Luego de eso habíamos acordado
para reunirnos un día en la tarde para terminar de unir todo y finalizar la
torre, y aunque yo era consciente de esto, decidí creer que mi presencia para
terminar esta torre no era necesaria, puesto que siempre creo que si no soy
bueno en algo, alguien puede hacer lo mismo que yo e incluso hasta mejor.
Al día siguiente la torre
estaba bien hecha, tal como sabía que iba a pasar, pero fue en este momento
cuando me pregunte ¿hubiera sido igual si yo me hubiera quedado ayer a ayudar?,
esta pregunta llego a mi como si alguien me la hubiera susurrado al oído, la
verdad a la respuesta nunca la sabremos, porque no pasó, pero fue en ese
momento cuando me di cuenta que estaba llamado a ayudar y no solo quedarme de
brazos cruzados esperando a que las cosas pasen, por lo que ese mismo día, el día
de la entrega de la torre, en la mañana cuando llegue note que la torre estaba
algo inclinada y con Oswaldo planteábamos la posibilidad de como
enderezarla, por lo que la desarmamos en
la mañana y nos dimos cuenta que había una hilera aboyada la cual desechamos
para que no afecte el resto de la torre, pero sentí que no había sido
suficiente, sentía que se lo debía a mi comunidad que merecía más de mí que
solo ocupar un asiento, así que me di cuenta que aun habían unas cuantas cajas
de la base que no tenían puesta la arena, así que con la arena que quedaba la comencé
a introducir dentro de las cajas con mis manos, puede que no sea el esfuerzo
que le debí corresponder a mi comunidad, pero creo que si quiera pude poner mi
pequeño granito de arena por algo que se volvió especial para todos. (1. CONOCERSE, ACEPTARSE Y SUPERARSE)

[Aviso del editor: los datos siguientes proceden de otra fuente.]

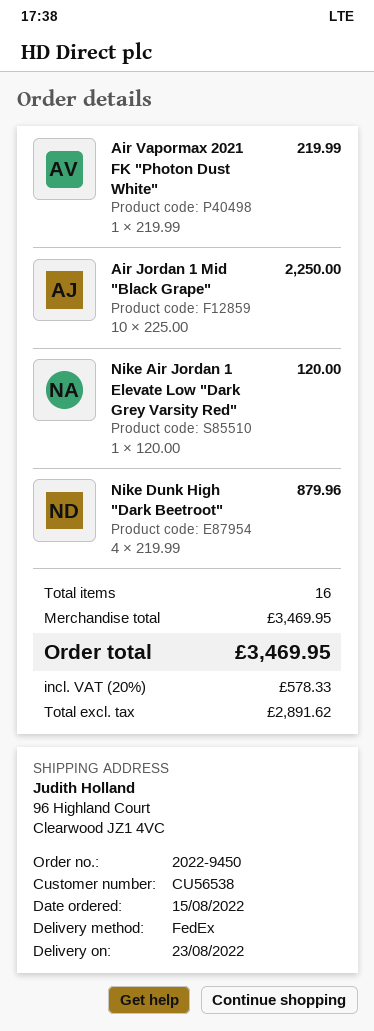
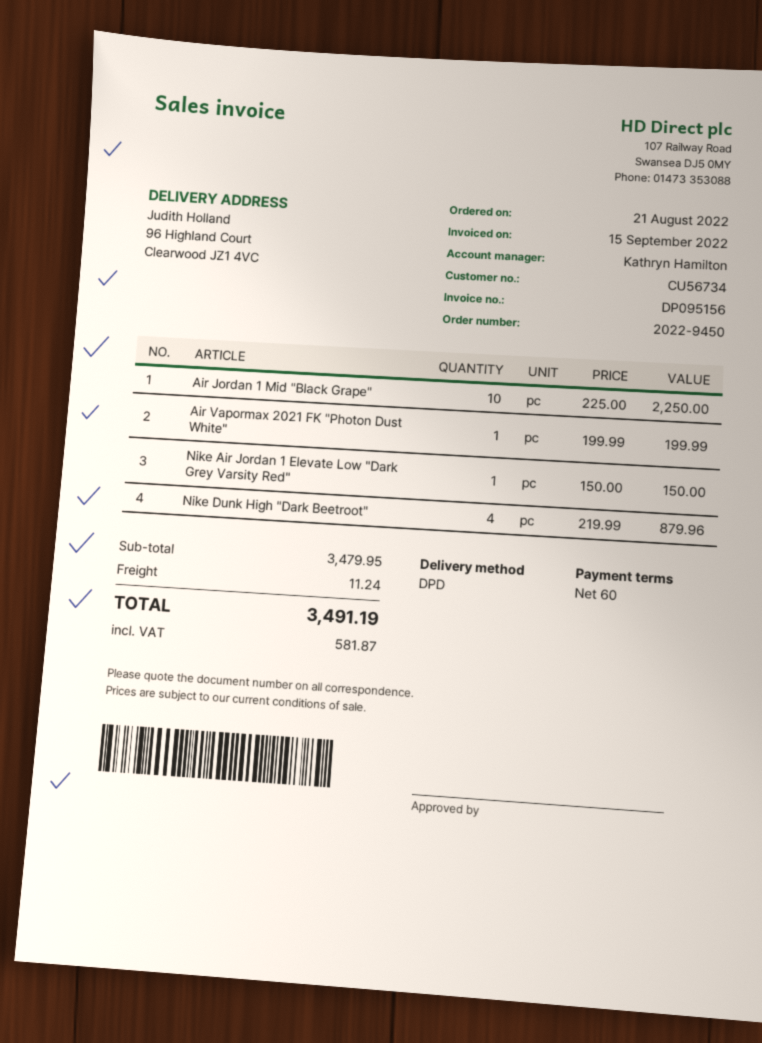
order date: 2022-08-15 -> 2022-08-21
customer number: CU56538 -> CU56734
shipping method: FedEx -> DPD
Air Vapormax 2021 FK "Photon Dust White": 1 x 219.99 = 219.99 -> 1 x 199.99 = 199.99
Nike Air Jordan 1 Elevate Low "Dark Grey Varsity Red": 1 x 120.00 = 120.00 -> 1 x 150.00 = 150.00
subtotal: 3469.95 -> 3479.95
shipping: none -> 11.24
tax: 578.33 -> 581.87
total: 3469.95 -> 3491.19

Me di cuenta al final que la
torre significó para muchos el trabajo en comunidad y la unidad para realizar
algo juntos, puede que yo no tenía las mismas impresiones al principio cuando
esta torre comenzaba a tener forma, tal
vez aun no le encuentro la necesidad ni por qué a la construcción de la misma,
pero creo el chiste no era terminar la torre, era aprender mientras la hacíamos,
me di cuenta de esto cuando hice las ultimas partes de la base.
No sé si el llenar
tetrapacks de arena tenga algo de trascendencia sobre lo que haga en mi futuro,
pero sí sé que ahora no juzgare las cosas superficialmente, ahora sé que
incluso en un montón de tetrapcks apilados con moscas rondando, se encuentra la
unidad y el esfuerzo de 4° E.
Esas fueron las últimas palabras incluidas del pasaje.